The General Supersymmetric Solution of Topologically Massive Supergravity

TL;DR

This paper derives the complete class of supersymmetric solutions in topologically massive supergravity, characterizing their geometric properties, boundary behavior, and associated charges, with implications for understanding supersymmetry and black hole solutions.

Contribution

It provides the first full classification of supersymmetric solutions in topologically massive supergravity, including their geometric structure and boundary conditions.

Findings

Solutions are of plane-wave type with a null Killing vector.

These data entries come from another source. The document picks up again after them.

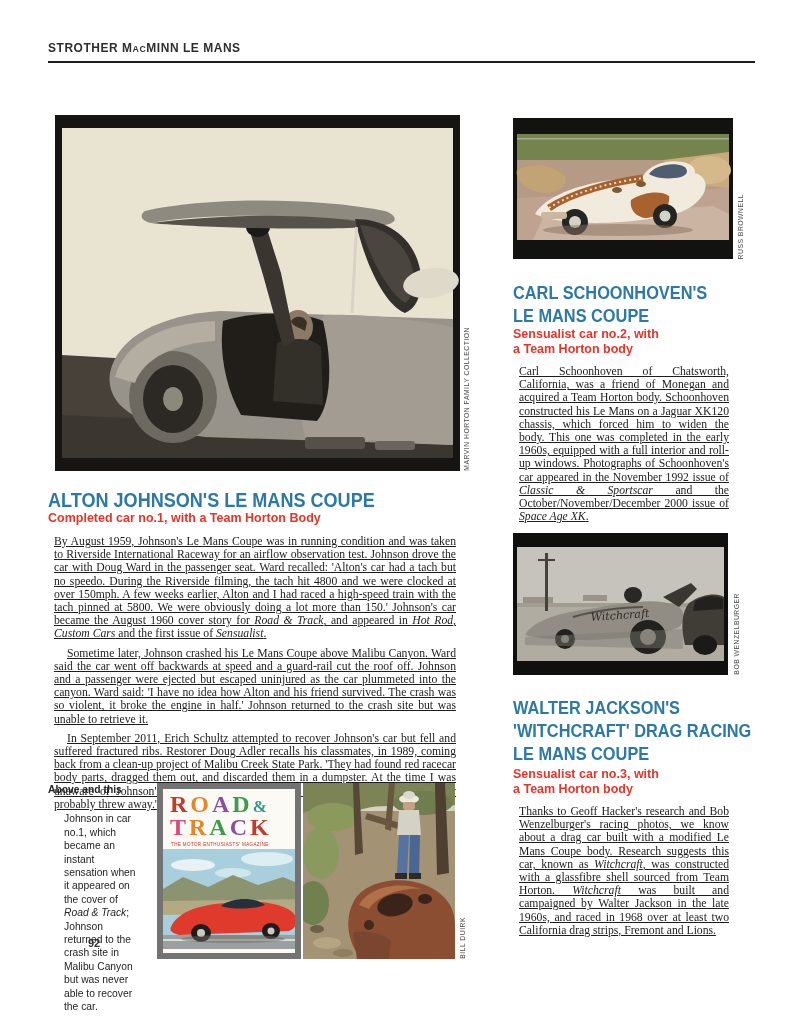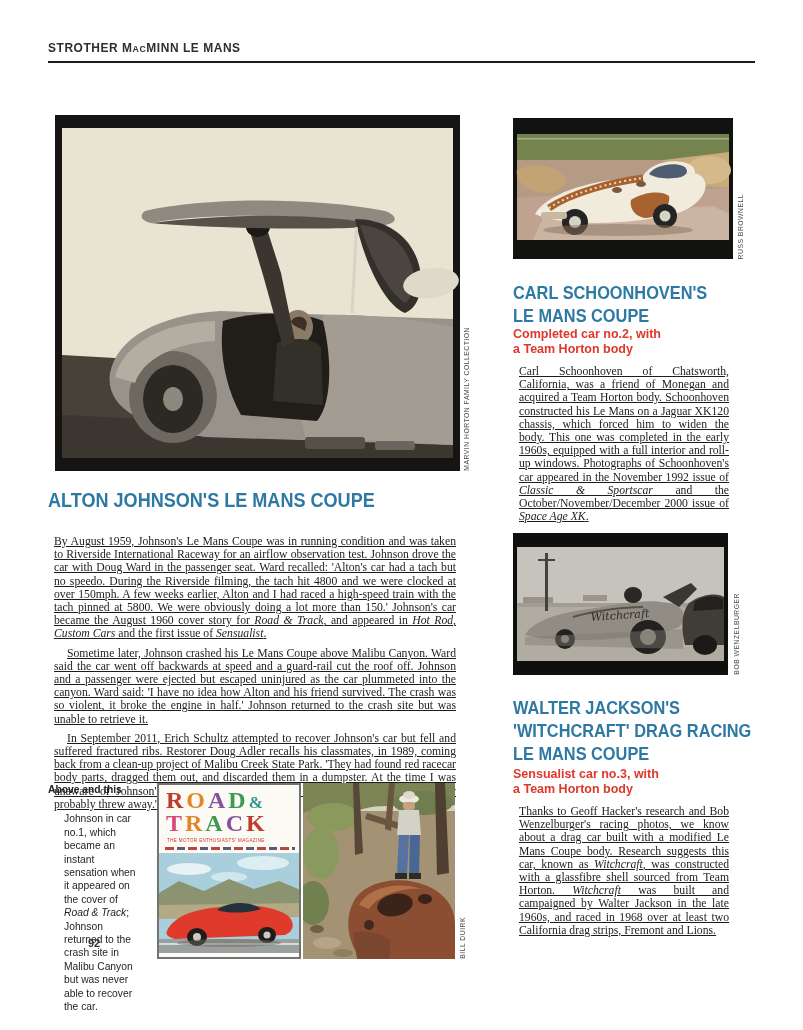"Completed car no.2, with" div { text: Completed -> Sensualist }
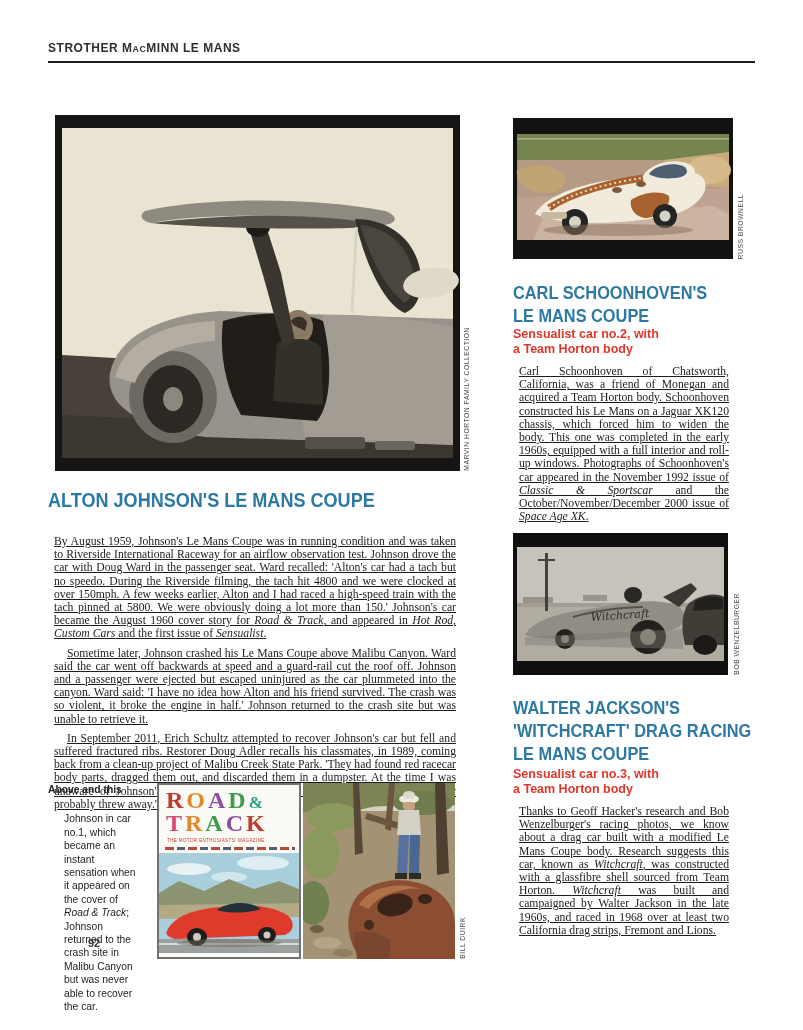"Completed car no.1, with a" div.subhead { html: none -> <div> <div>Completed car no.1, with a Team Horton Body</div> </div> }
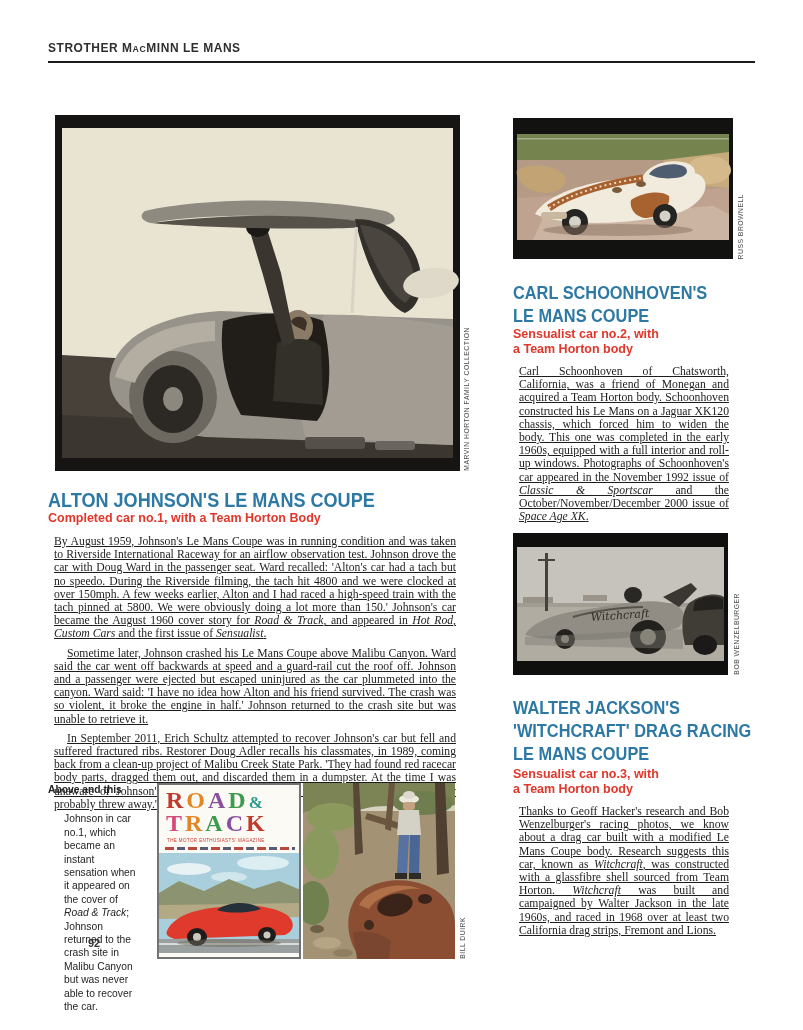"ROAD&" .cover { border: 2px solid #737373 -> 6px solid #737373 }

All solutions with a null Killing vector are supersymmetric for specific Chern-Simons couplings.

Critical coupling solutions exhibit logarithmic boundary singularities.

Abstract

We find the general fully non-linear solution of topologically massive supergravity admitting a Killing spinor. It is of plane-wave type, with a null Killing vector field. Conversely, we show that all solutions with a null Killing vector are supersymmetric for one or the other choice of sign for the Chern-Simons coupling constant \mu. If \mu does not take the critical value \mu=\pm 1, these solutions are asymptotically regular on a Poincar\'e patch, but do not admit a smooth global compactification with boundary S^1\times\R. In the critical case, the solutions have a logarithmic singularity on the boundary of the Poincar\'e patch. We derive a Nester-Witten identity, which allows us to identify the associated charges, but we conclude that the presence of the Chern-Simons term prevents us from making a statement about their positivity. The Nester-Witten procedure is applied to the BTZ black hole.